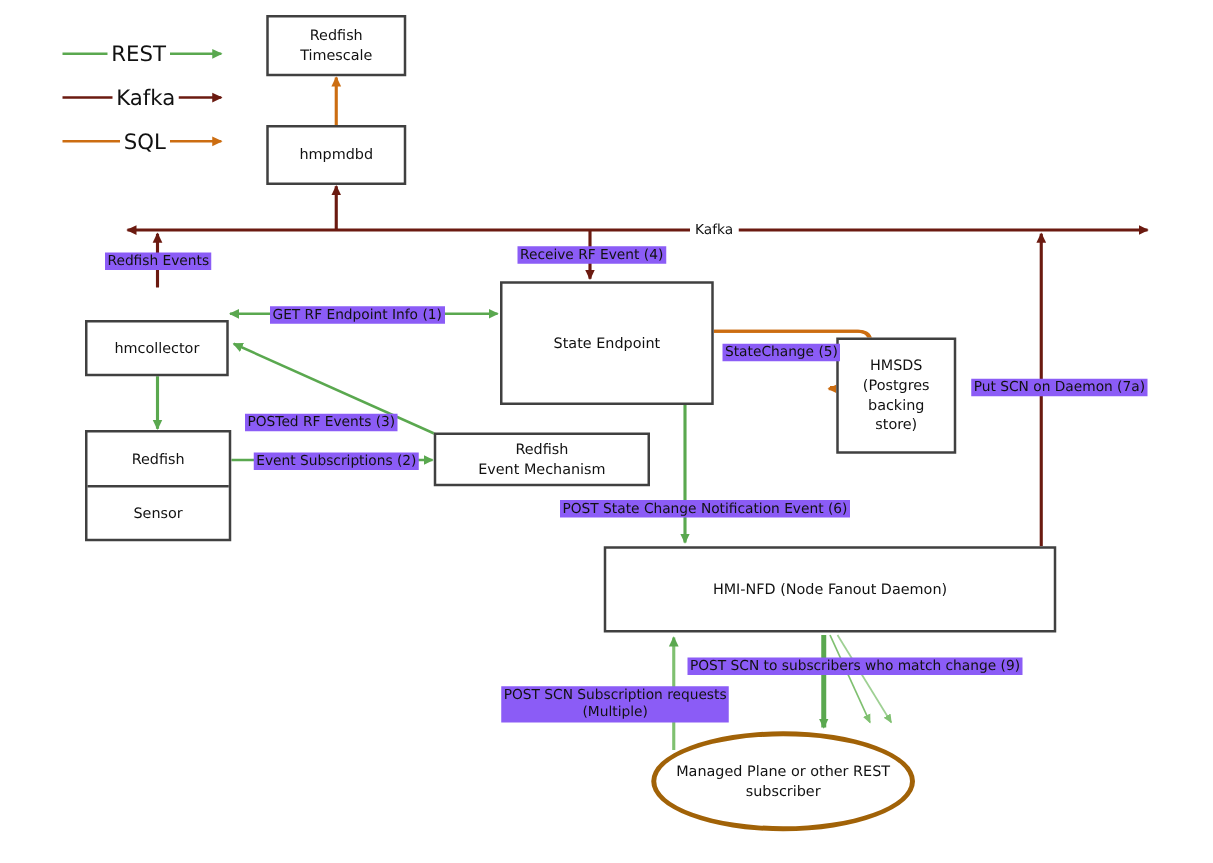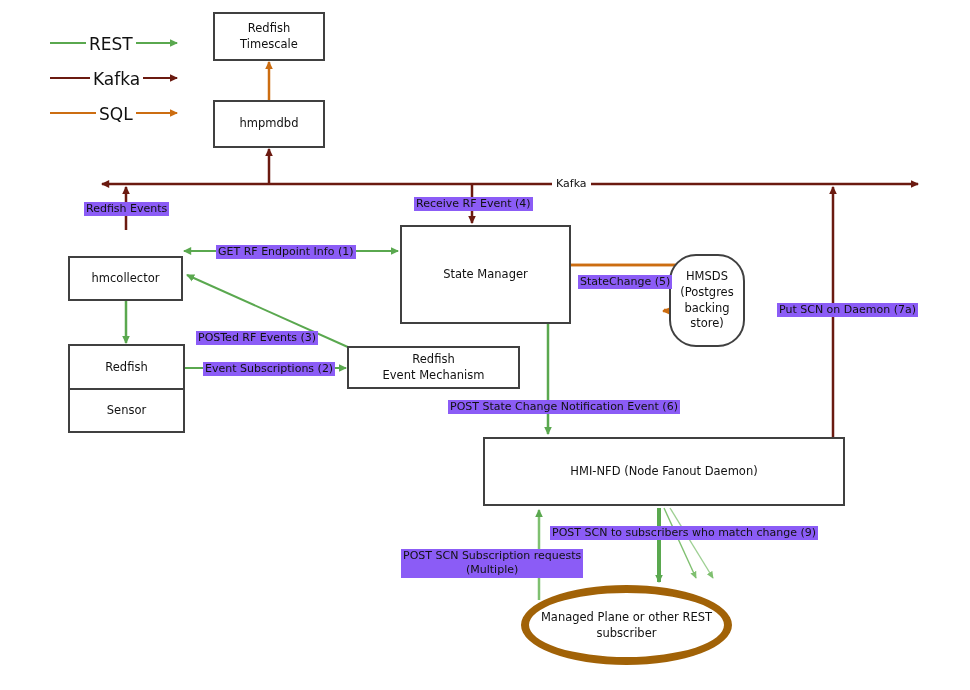--- a/index.html
+++ b/index.html
@@ -198,7 +198,7 @@
   </div>
 
   <div class="node" style="left:400px; top:225px; width:171px; height:99px;">
-    <span class="label">State Manager</span>
+    <span class="label">State Endpoint</span>
   </div>
 
   <div class="node" style="left:669px; top:254px; width:76px; height:93px;border-radius:27px;">

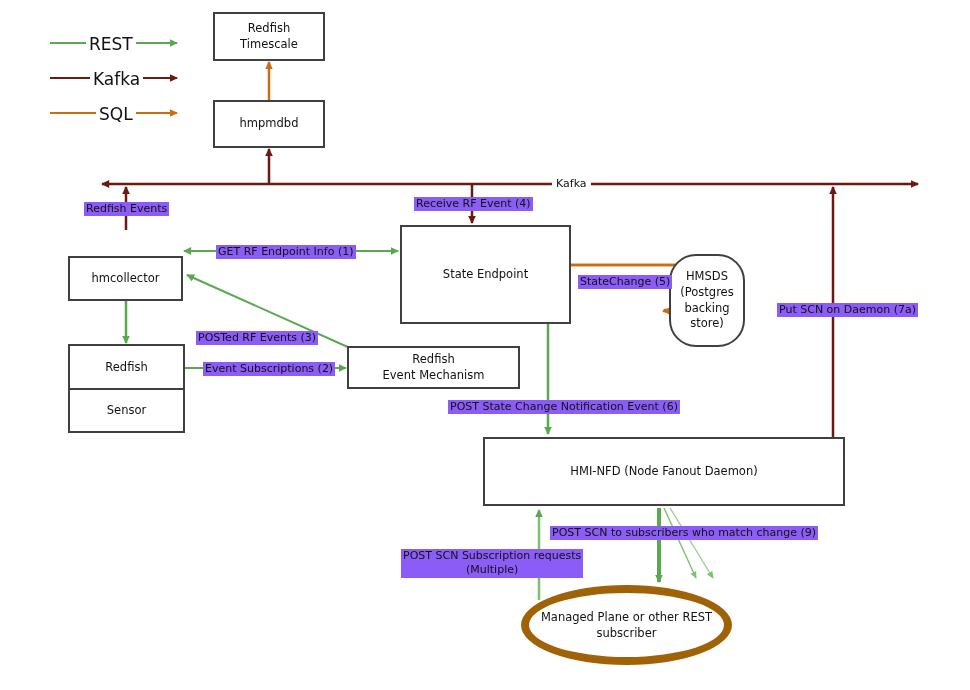--- a/index.html
+++ b/index.html
@@ -201,7 +201,7 @@
     <span class="label">State Endpoint</span>
   </div>
 
-  <div class="node" style="left:669px; top:254px; width:76px; height:93px;border-radius:27px;">
+  <div class="node" style="left:669px; top:270px; width:96px; height:93px;">
     <div>
       <span class="label">HMSDS</span>
       <span class="label">(Postgres</span>

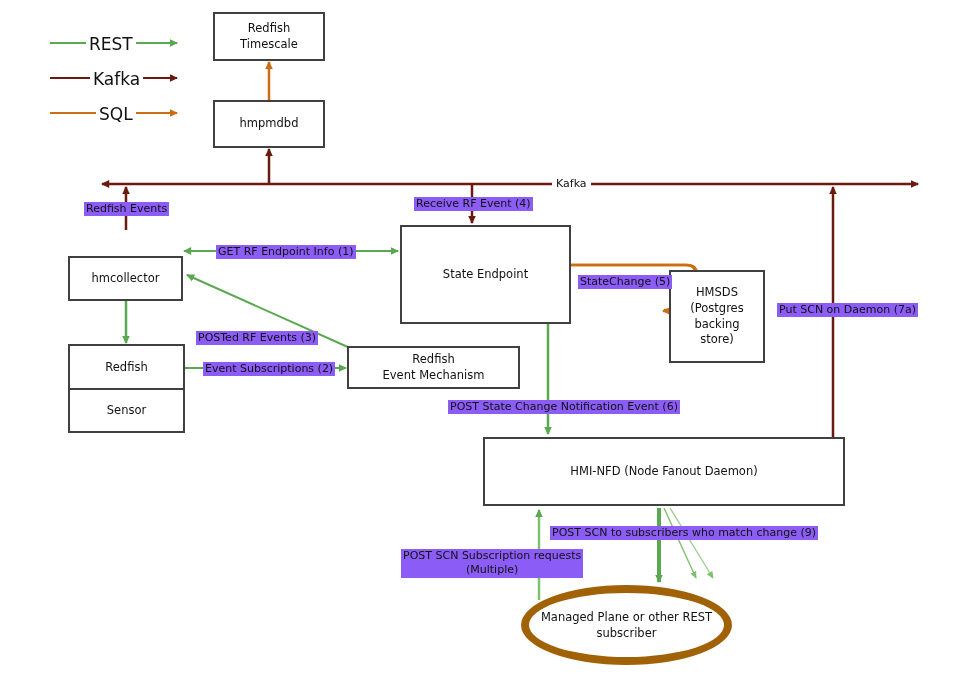--- a/index.html
+++ b/index.html
@@ -62,7 +62,7 @@
     position: absolute;
     box-sizing: border-box;
     background: #ffffff;
-    border: 8px solid #a16207;
+    border: 4px solid #a16207;
     border-radius: 50%;
     display: flex;
     align-items: center;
————
▶ Problem to work on
From the line holding "background: #ffffff;" to the last line of the material above, reproduce every line exactly, and only those.

▶ Task solution
     background: #ffffff;
-    border: 8px solid #a16207;
+    border: 4px solid #a16207;
     border-radius: 50%;
     display: flex;
     align-items: center;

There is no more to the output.